▸ Your instructions: Search the records below for the word "align". Pull out each line that has it.

▸ Material provided:
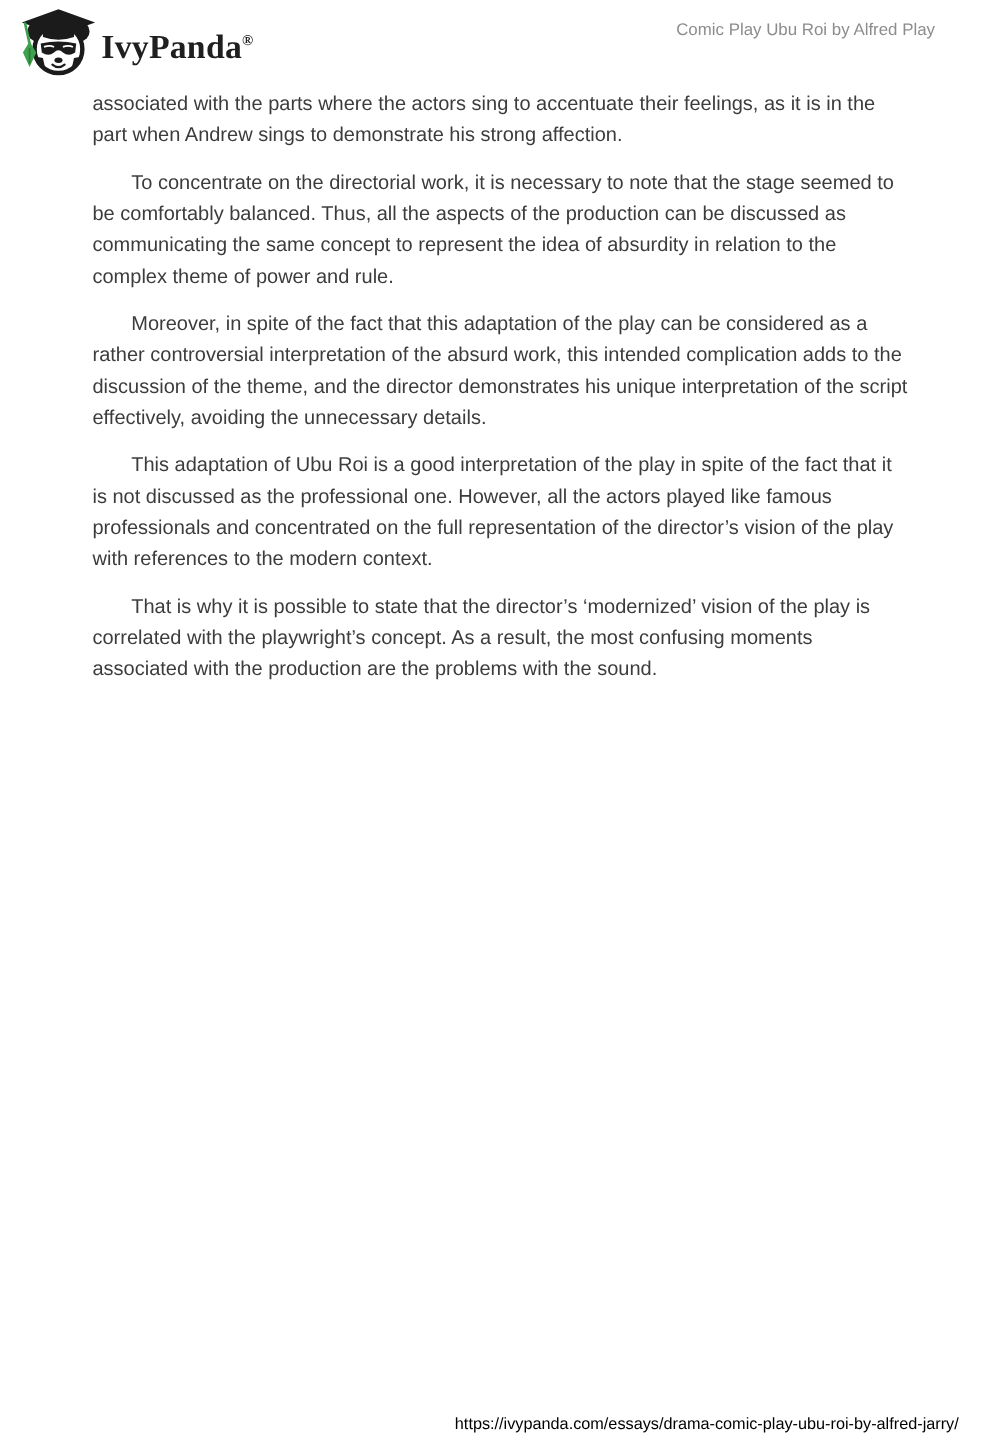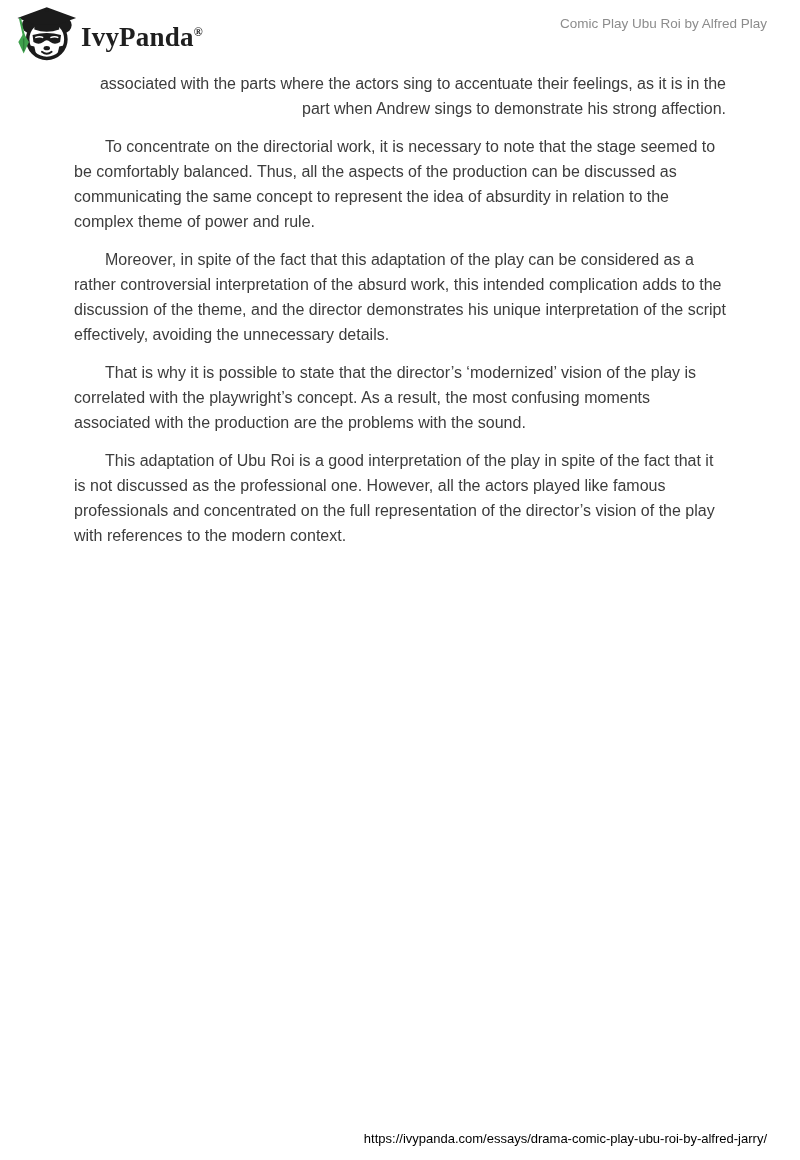--- a/index.html
+++ b/index.html
@@ -18,7 +18,7 @@
     height: 62px;
     display: flex;
     align-items: flex-start;
-    padding: 6px 33px 0 13px;
+    padding: 6px 52px 0 13px;
   }
   .brand {
     display: flex;

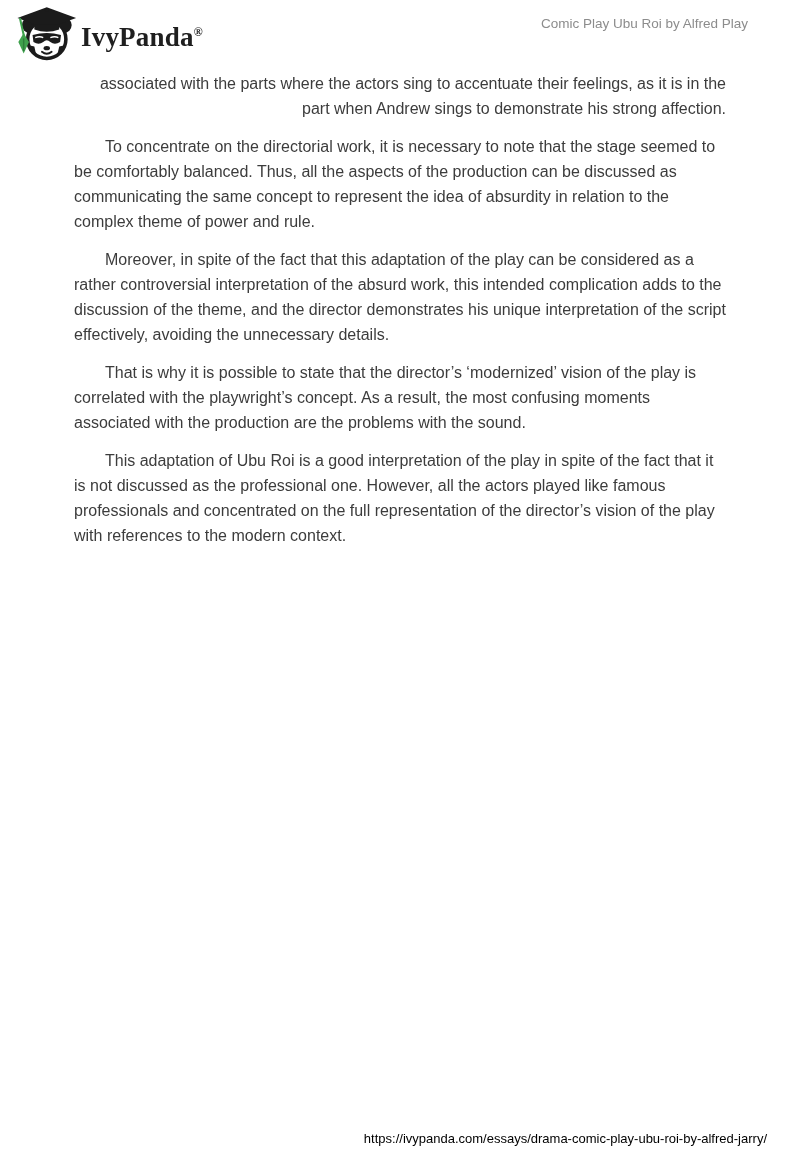--- a/index.html
+++ b/index.html
@@ -67,7 +67,7 @@
     margin: 0 0 13px 0;
     text-align: left;
   }
-  .doc-body p.no-indent { text-indent: 0; text-align: right; }
+  .doc-body p.no-indent { text-indent: 0; }
 
   
   .page-footer {

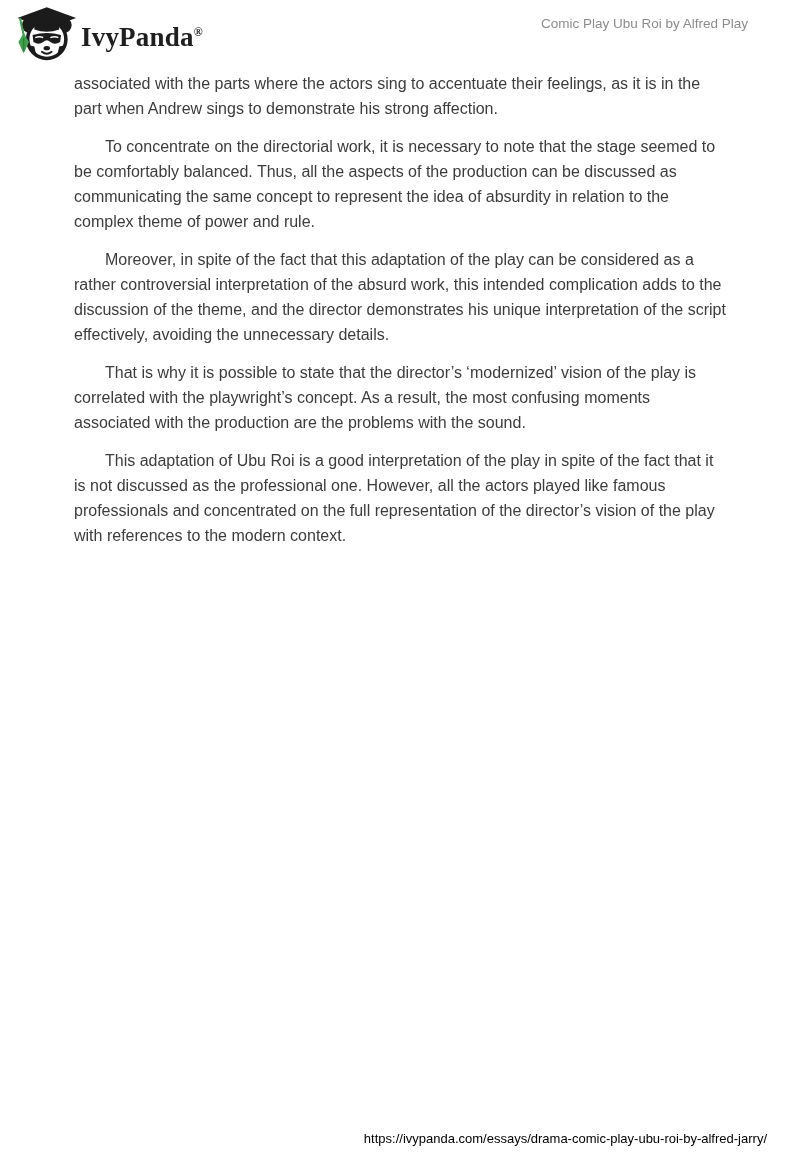--- a/index.html
+++ b/index.html
@@ -118,8 +118,8 @@
   <p class="no-indent">associated with the parts where the actors sing to accentuate their feelings, as it is in the part when Andrew sings to demonstrate his strong affection.</p>
   <p>To concentrate on the directorial work, it is necessary to note that the stage seemed to be comfortably balanced. Thus, all the aspects of the production can be discussed as communicating the same concept to represent the idea of absurdity in relation to the complex theme of power and rule.</p>
   <p>Moreover, in spite of the fact that this adaptation of the play can be considered as a rather controversial interpretation of the absurd work, this intended complication adds to the discussion of the theme, and the director demonstrates his unique interpretation of the script effectively, avoiding the unnecessary details.</p>
+  <p>This adaptation of Ubu Roi is a good interpretation of the play in spite of the fact that it is not discussed as the professional one. However, all the actors played like famous professionals and concentrated on the full representation of the director’s vision of the play with references to the modern context.</p>
   <p>That is why it is possible to state that the director’s ‘modernized’ vision of the play is correlated with the playwright’s concept. As a result, the most confusing moments associated with the production are the problems with the sound.</p>
-  <p>This adaptation of Ubu Roi is a good interpretation of the play in spite of the fact that it is not discussed as the professional one. However, all the actors played like famous professionals and concentrated on the full representation of the director’s vision of the play with references to the modern context.</p>
 </main>
 
 <footer class="page-footer">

▸ Response box:
     align-items: flex-start;
     text-align: left;
-  .doc-body p.no-indent { text-indent: 0; text-align: right; }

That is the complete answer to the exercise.